Der Andrang am Morgen des zweiten Messetages war gross. Bild: Sven Bürki

Fachmesse. Der zweite Messetag ist bereits Geschichte beim Messedoppel aus Holz-Handwerk und Fensterbau Frontale. In den Hallen wurde es mancherorts richtig eng, denn der Andrang der Besucherschar in Nürnberg war nochmals grösser.

«Maschinen, Tools und Materialien sind bei uns vor Ort live im Einsatz und können oftmals selbst getestet werden. Hier wird nicht nur geredet, sondern auch gesägt, gefräst und geschliffen. Das Handwerk zeigt sich in seiner ganzen Dynamik. Da fliegen schon einmal die Sägespäne durch die Halle», sagt Stefan Dittrich, Veranstaltungsleiter der Holz-Handwerk im Vorfeld der Messe.
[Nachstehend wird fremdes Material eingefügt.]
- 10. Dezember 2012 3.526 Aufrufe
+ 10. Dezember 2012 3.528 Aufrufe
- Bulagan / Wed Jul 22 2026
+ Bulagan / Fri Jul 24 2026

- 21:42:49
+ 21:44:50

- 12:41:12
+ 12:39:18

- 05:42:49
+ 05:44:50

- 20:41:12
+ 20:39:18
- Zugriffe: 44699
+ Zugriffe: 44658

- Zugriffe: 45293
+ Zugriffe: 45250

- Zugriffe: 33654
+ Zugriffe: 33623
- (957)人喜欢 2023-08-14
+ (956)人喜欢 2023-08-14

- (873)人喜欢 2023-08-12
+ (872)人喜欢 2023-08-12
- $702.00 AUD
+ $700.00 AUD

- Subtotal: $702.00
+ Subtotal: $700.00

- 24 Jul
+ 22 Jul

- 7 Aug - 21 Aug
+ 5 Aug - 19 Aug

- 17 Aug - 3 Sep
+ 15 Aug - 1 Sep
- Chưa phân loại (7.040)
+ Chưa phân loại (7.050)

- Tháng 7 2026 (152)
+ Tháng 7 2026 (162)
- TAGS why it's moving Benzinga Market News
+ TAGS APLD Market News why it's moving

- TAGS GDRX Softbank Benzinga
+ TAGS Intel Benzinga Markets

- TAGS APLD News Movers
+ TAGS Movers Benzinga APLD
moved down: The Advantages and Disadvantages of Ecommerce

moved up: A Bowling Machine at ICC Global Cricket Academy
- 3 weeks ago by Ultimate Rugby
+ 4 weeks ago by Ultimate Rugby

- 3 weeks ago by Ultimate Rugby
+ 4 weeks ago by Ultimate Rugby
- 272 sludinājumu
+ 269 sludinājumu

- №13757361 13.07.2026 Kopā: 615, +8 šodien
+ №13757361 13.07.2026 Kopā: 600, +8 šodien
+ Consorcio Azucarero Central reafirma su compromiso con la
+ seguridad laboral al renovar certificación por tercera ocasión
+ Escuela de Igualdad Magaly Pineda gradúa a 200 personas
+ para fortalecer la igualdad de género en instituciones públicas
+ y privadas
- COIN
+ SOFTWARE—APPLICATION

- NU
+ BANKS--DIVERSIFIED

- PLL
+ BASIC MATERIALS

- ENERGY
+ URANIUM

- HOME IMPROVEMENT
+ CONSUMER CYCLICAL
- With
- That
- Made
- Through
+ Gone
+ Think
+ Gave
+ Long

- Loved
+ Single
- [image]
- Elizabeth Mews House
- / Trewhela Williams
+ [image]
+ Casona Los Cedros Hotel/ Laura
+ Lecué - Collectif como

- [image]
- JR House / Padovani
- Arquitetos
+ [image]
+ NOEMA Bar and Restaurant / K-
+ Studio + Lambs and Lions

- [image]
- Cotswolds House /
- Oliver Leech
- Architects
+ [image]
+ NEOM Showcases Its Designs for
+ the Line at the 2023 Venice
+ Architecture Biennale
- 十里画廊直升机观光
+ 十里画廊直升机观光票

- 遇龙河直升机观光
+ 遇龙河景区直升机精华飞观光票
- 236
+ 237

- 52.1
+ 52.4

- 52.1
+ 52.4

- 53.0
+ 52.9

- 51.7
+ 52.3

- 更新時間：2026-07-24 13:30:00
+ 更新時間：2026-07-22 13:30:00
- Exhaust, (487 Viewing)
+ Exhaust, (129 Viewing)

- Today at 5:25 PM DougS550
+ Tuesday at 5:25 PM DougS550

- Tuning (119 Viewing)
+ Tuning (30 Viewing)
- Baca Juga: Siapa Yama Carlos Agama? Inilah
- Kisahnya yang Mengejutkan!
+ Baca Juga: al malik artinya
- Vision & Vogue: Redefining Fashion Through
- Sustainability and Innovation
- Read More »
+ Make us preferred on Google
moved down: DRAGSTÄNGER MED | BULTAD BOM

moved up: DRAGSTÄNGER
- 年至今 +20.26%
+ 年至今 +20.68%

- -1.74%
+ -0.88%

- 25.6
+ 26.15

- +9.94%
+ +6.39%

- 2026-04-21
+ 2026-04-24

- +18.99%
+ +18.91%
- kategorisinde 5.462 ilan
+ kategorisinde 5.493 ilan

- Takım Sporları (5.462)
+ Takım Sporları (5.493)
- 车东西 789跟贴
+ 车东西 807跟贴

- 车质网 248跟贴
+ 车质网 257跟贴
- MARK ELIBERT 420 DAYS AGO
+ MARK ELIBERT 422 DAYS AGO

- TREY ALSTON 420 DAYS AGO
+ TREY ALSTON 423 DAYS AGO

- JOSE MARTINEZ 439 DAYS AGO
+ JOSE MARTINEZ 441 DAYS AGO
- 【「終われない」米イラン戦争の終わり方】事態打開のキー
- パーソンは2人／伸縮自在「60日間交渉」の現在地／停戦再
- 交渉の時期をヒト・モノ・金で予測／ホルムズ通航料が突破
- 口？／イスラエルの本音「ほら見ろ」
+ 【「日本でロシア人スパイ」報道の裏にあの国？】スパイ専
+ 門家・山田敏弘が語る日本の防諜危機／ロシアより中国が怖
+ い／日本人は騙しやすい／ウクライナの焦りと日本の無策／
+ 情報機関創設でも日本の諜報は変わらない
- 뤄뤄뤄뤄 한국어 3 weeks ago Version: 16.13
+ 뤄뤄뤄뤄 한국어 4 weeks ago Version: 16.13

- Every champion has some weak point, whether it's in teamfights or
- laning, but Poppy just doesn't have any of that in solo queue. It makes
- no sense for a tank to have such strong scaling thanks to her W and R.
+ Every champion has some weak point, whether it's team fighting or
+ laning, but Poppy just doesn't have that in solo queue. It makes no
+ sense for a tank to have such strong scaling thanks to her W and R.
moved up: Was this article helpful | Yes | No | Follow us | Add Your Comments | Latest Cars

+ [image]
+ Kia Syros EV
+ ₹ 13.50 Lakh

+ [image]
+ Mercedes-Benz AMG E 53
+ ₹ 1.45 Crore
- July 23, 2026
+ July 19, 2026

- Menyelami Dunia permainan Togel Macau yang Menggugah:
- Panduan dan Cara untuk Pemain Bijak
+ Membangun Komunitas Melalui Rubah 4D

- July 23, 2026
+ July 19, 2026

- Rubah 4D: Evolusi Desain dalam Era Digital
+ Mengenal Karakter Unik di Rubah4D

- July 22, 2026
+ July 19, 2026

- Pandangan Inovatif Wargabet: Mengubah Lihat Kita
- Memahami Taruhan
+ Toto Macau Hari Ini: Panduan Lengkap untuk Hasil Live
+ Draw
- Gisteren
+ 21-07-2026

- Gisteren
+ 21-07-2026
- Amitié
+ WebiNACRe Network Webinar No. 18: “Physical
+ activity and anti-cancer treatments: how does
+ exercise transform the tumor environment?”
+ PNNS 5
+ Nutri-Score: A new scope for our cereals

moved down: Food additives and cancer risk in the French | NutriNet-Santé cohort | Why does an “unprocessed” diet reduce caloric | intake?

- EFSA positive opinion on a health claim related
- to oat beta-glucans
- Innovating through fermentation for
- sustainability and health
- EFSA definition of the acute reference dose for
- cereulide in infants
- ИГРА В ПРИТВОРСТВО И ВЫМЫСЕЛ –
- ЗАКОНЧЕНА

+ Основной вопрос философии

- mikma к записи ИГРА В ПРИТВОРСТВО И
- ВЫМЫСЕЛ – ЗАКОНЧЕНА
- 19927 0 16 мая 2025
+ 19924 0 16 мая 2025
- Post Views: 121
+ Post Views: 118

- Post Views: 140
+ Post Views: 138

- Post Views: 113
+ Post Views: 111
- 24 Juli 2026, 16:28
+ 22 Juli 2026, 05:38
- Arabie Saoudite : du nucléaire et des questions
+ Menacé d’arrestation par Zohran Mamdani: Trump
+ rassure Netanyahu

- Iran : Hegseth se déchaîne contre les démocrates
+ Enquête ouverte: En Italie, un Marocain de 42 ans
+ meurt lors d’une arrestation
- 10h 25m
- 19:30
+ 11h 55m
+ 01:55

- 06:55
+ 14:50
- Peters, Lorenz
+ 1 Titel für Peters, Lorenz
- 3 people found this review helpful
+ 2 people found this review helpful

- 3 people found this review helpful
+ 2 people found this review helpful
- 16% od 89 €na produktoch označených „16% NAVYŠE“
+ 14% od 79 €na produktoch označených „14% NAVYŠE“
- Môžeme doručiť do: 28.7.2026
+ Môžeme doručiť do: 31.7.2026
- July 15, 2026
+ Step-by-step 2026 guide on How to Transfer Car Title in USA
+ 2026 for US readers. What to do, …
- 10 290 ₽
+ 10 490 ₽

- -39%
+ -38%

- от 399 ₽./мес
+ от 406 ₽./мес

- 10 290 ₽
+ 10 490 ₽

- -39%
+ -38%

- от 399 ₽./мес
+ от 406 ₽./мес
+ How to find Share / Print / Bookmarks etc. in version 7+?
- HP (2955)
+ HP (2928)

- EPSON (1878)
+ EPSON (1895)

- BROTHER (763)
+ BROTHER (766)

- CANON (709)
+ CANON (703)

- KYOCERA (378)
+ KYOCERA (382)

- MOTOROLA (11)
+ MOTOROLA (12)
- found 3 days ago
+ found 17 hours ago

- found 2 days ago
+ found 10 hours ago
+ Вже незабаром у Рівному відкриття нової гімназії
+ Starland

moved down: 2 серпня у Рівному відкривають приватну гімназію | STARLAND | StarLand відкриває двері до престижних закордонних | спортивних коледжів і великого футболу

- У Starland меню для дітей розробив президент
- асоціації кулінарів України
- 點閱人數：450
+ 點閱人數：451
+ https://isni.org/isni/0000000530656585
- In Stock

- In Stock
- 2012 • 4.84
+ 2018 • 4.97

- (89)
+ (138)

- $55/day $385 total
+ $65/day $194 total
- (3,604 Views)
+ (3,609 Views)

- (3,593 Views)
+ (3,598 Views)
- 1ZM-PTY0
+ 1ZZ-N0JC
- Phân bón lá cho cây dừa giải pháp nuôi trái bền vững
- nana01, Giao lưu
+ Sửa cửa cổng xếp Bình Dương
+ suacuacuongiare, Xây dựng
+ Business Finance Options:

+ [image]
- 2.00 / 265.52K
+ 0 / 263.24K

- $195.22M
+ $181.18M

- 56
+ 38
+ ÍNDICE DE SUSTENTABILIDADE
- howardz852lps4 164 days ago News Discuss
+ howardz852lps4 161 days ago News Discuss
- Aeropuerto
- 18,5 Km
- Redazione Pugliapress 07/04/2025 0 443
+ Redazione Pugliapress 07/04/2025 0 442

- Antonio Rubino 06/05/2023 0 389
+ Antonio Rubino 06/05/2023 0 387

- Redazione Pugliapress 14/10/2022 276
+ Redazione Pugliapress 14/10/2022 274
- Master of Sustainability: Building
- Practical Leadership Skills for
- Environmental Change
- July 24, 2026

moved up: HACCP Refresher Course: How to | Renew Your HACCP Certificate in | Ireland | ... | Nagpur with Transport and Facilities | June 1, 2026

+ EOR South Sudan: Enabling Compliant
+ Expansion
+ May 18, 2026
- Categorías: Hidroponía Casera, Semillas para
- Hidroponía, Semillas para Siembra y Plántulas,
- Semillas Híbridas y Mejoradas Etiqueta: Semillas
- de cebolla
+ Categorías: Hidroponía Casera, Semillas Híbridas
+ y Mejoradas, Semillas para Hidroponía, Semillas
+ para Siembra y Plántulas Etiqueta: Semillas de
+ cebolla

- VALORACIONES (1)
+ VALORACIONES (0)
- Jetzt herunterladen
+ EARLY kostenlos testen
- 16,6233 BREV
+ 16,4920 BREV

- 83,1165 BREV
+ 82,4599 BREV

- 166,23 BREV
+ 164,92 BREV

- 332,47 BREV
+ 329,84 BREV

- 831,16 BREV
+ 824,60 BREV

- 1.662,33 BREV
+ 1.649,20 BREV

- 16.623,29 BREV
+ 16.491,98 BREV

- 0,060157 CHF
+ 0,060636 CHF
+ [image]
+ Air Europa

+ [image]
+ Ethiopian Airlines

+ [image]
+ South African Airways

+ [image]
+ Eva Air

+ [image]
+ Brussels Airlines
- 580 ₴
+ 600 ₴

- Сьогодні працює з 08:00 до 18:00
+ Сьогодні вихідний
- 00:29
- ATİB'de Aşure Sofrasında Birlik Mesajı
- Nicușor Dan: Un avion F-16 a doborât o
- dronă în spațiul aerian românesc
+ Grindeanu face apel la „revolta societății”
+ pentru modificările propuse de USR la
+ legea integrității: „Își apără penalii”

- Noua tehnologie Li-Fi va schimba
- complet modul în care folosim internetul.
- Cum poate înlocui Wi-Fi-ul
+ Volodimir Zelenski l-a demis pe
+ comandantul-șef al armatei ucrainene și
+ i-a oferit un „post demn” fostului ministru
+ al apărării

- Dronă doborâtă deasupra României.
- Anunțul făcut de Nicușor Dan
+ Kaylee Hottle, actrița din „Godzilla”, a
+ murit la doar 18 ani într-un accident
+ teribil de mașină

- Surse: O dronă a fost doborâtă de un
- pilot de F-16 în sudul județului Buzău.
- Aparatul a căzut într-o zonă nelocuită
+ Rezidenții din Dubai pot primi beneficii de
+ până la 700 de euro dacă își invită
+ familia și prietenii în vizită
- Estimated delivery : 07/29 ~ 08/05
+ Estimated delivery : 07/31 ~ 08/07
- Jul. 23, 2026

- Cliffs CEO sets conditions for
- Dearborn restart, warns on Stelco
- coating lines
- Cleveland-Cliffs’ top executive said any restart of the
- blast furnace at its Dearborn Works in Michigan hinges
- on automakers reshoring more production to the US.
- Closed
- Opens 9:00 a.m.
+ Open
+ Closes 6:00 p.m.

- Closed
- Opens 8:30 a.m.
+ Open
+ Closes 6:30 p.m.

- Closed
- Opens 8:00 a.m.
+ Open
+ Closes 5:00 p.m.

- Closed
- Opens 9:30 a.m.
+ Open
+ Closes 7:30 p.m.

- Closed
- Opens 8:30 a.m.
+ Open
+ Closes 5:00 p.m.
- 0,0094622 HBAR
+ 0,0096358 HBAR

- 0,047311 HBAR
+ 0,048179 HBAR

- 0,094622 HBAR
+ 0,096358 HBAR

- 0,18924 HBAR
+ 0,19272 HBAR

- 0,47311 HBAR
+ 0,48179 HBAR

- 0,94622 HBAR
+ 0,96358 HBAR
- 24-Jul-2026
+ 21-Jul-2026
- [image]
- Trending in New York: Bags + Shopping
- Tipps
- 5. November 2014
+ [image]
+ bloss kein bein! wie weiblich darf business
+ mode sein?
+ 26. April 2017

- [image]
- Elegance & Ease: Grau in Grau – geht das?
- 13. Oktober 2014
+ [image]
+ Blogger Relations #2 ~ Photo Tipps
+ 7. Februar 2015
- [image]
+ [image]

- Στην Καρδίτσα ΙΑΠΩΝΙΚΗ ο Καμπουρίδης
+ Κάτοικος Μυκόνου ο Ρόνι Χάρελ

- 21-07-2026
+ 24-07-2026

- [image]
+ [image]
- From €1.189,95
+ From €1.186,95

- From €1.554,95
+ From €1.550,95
Die Fachmesse findet in diesem Jahr unter dem Motto «Entdecken. Erleben. Machen.» statt, und wie gehabt im Doppel mit der Fensterbau Frontale. Der zweite Messetag ist nun bereits wieder Geschichte.

Abwesende und Rückkehrer

Noch bis zum Freitag kann in Nürnberg gesägt, gefräst, geschliffen und gefachsimpelt werden. Und auch wenn in diesem Jahr wieder einige grosse Namen fehlen – darunter etwa Homag, SCM, Biesse und Egger – tat dies der Stimmung bisher keinen Abbruch. Die Hallen der Fachmesse waren bereits am ersten Messetag gut besucht. Zudem durften sich die Veranstalter schon im Vorfeld über Rückkehrer wie Altendorf, Festool oder Mafell freuen. Gegenüber der Ausgabe 2024 konnte die Messe flächenmässig zulegen. Damals verzeichnete das Messeduo insgesamt rund 75 000 Besucher und 973 Aussteller aus den Bereichen Holzhandwerk, Fenster-, Türen- und Fassadenbau.
Die Holz-Handwerk wird vom VDMA Holzbearbeitungsmaschinen und der NürnbergMesse GmbH veranstaltet. Ideeller Träger ist der Fachverband Schreinerhandwerk (FSH) Bayern.